Adenosine and propentofylline inhibit the proliferation of cultured microglial cells.

Propentofylline is a xanthine derivative that has been known to protec t neurons against ischemia-induced damage. To assess its neuroprotective mechanisms, we examined the effect of propentofylline on microglial proliferation that is thought to play an important role in neuronal damage. We determined the proliferation of microglia cultured from neonatal rat brains by measuring [3H]thymidine update.
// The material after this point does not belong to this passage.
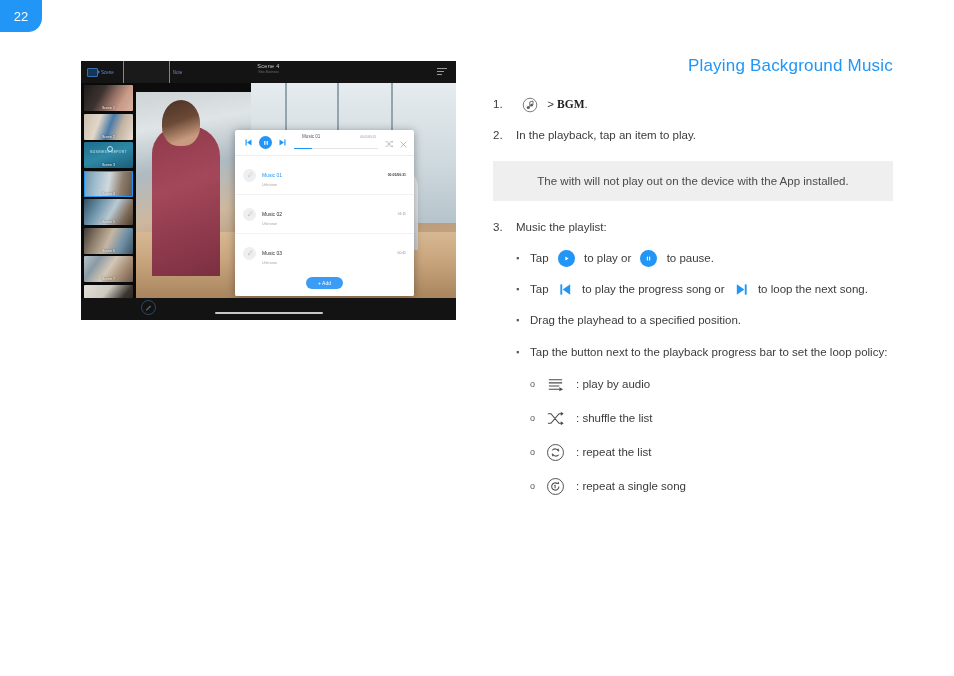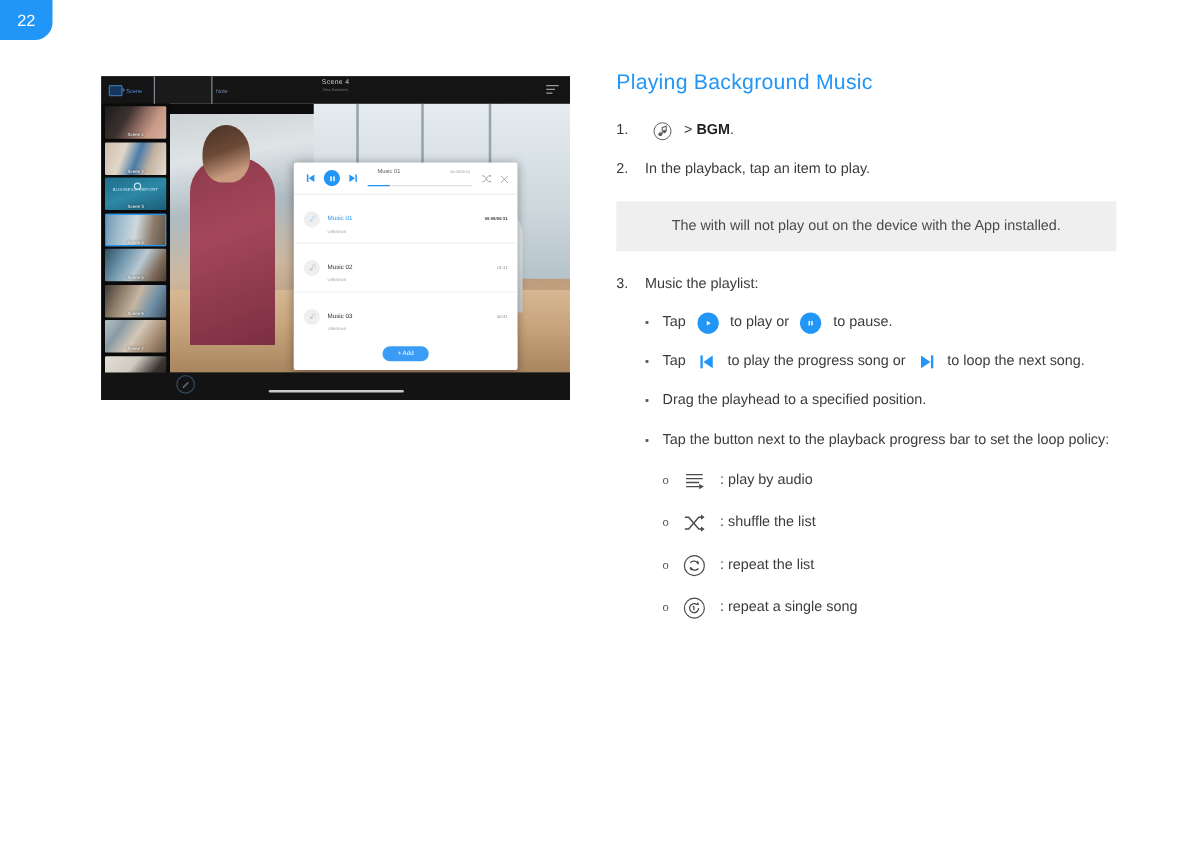"Playing Background Music" .heading { text-align: none -> right }
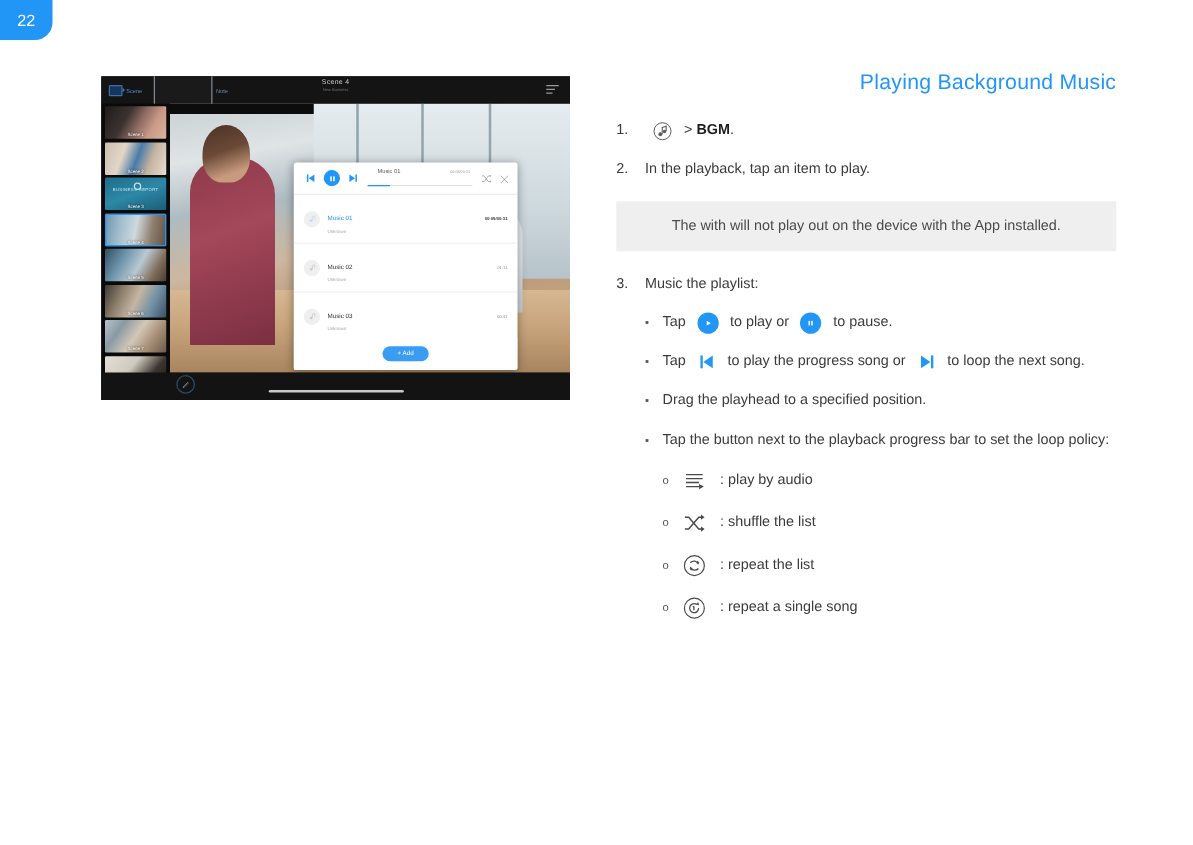"BGM" .bgm-strong { font-family: none -> Liberation Serif, serif }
Propentofylline inhibited microglial proliferation in a dose dependent manner; EC50 was about 3 mu M. Similar results were observed with 2-chloroadenosine (agonist for A1 and A2 adenosine receptors) and 2-chloro-N6-cyclopentyladenosine (A1 receptor agonist) but not with 2-p-(2-carboxyethyl)phenethylamino-5'-N-ethyl-carboxamidoadenosine hydrochloride (A2 receptor agonist). However, 8-cyclopentyl-1,3-dipropylxathine (A1 receptor antagonist) could not reverse the inhibitory effect of propentofylline. Our results suggest that the neuroprotection by propentofylline is, as least in part, due to the direct effect of the drug on microglia and that the drug inhibits the proliferation via a certain mechanism not directly mediated by adenosine receptors.